- Mullanpur Dakha Location in Punjab, India
- Coordinates: 30°50′N 75°40′E﻿ / ﻿30.84°N 75.67°E
- Country: India
- State: Punjab
- District: Ludhiana

Government
- • Body: Municipal corporation

Population (2011)
- • Total: 16,356

Languages
- • Official: Punjabi
- Time zone: UTC+5:30 (IST)
- PIN: 141101
- Telephone code: 0161
- Vehicle registration: PB-10

= Mullanpur Dakha =

Mullanpur Dakha, also known as Mandi Mullanpur, is a town located in the Ludhiana district in the Indian state of Punjab. It is a nagar panchayat, a settlement in transition from rural to urban. Due to the availability of transport routes to other villages, the town serves as a marketplace of grain and other goods to the surrounding area.

==Demographics==
According to census data from 2011, Mullanpur Dakha had a population of 16,356. Males constituted 8,595 of the population and females constituted 7,761. Mullanpur Dakha has a literacy rate of 79.41%, somewhat above the national average of 74.04%.

==Transportation==
Mullanpur is located on National Highway 5 (NH 5). It has bus services to Bathinda, Moga, and Ludhiana. It also has a railway station with trains to Chowkimann, 7 km away, and Ludhiana Junction, 19 km away. The closest airports are Chandigarh International Airport, located 134 km away, and Sri Guru Ram Dass Jee International Airport, 167 km away in the city of Amritsar. Nearby villages include Jangpur, Issewal, Mullanpur, Bhanohar, Raqba, Pandori, Rurka, Dakha, Kailpur, Braich and Mohie.

==Markets and colonies==
Meena Bazaar is the main market in Mullanpur. Other markets situated on Raikot Road are Dakha Complex and Sekhon market(s).

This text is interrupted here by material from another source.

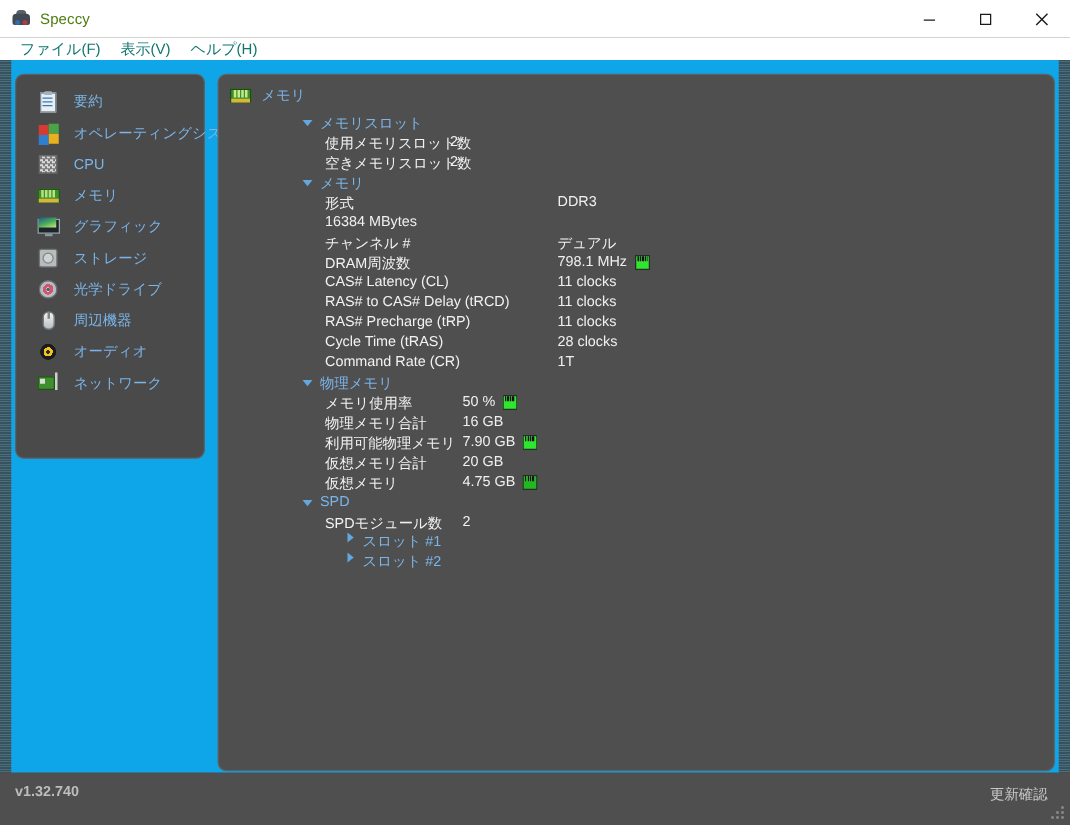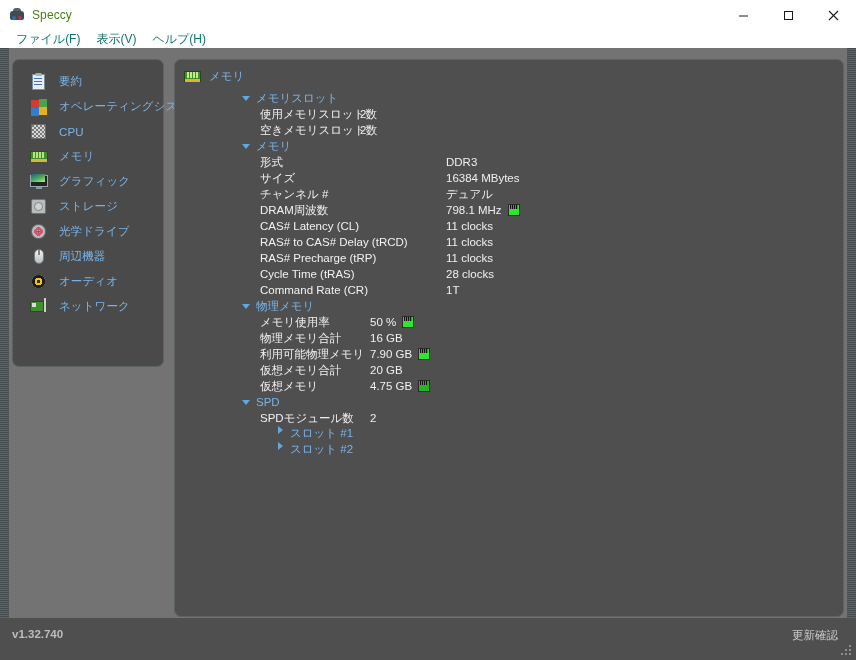"要約" #appbody { background: #737373 -> #0ea5e9 }
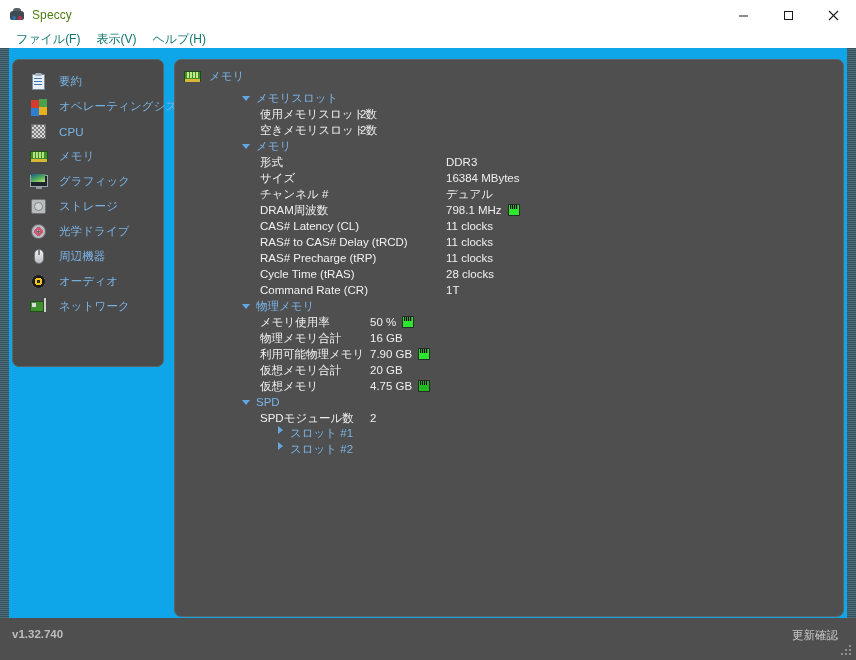"サイズ" span.lbl { html: <span>サイズ</span> -> none }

Sher Singh Flour Mills is located on Jagraon Road.

Health and Medical Facilities in Mullanpur Dakha are S. Hari, Saran Hospital, Pandori Nursing Home, Seerat Nursing Home, Madho Ram Medical, Ashmeen Medicos, Punjab Medical, and Dhaliwal Medical.

Colonies: Oldest colony is Purani Mandi. Other main colonies are Bank Colony, Link Road, College Road, Harnek Nagar, S. Bhagat Singh Nagar, Harnam City (Jangpur Road) and Dashmesh Nagar.

==Education==
The major local educational institutions are senior secondary schools: Guru Nanak Public School, Mullanpur, Guru Teg Bahadur National Public Senior Secondary School, Dakha (also known as GTB School, Dakha, Eastwood International School, Mullanpur, and Peace Public School, Bhanohar. Colleges in the area are Guru Teg Bahadur National College, Dakha (also known as 'GTB National College, Dakha' and 'Dakha College'), Guru Teg Bahadur National Institute of Management and Technology, Dakha (also known as GTBIMT, Dakha), PCTE Group of Institutes, Baddowal, Ludhiana Group of Colleges, Chowkiman, Bajaj College, Chowkiman, and Guru Hargobind Khalsa College, Gurusar Sadhar (also known as 'Sadhar College').A Plus alpha Arrowhead institute of education.

==Trusts and gurdwaras==
Gurmat Bhawan is the main and most popular trust in Mullanpur, helping to educate poor and handicapped children.

The most famous gurdwara – a place of worship for Sikhs – in Mullanpur is Gurdwara Mashkiana Sahib. It is a place of great historical significance. Other Gurdwaras include Sri Guru Hargobind Sahib, Gurdwara Singh Sabha Sahib and Gurudwara Baba Vishwkarma. Nirankari Bhawan is also located near Pandori Nursing Home at Jagraon Road.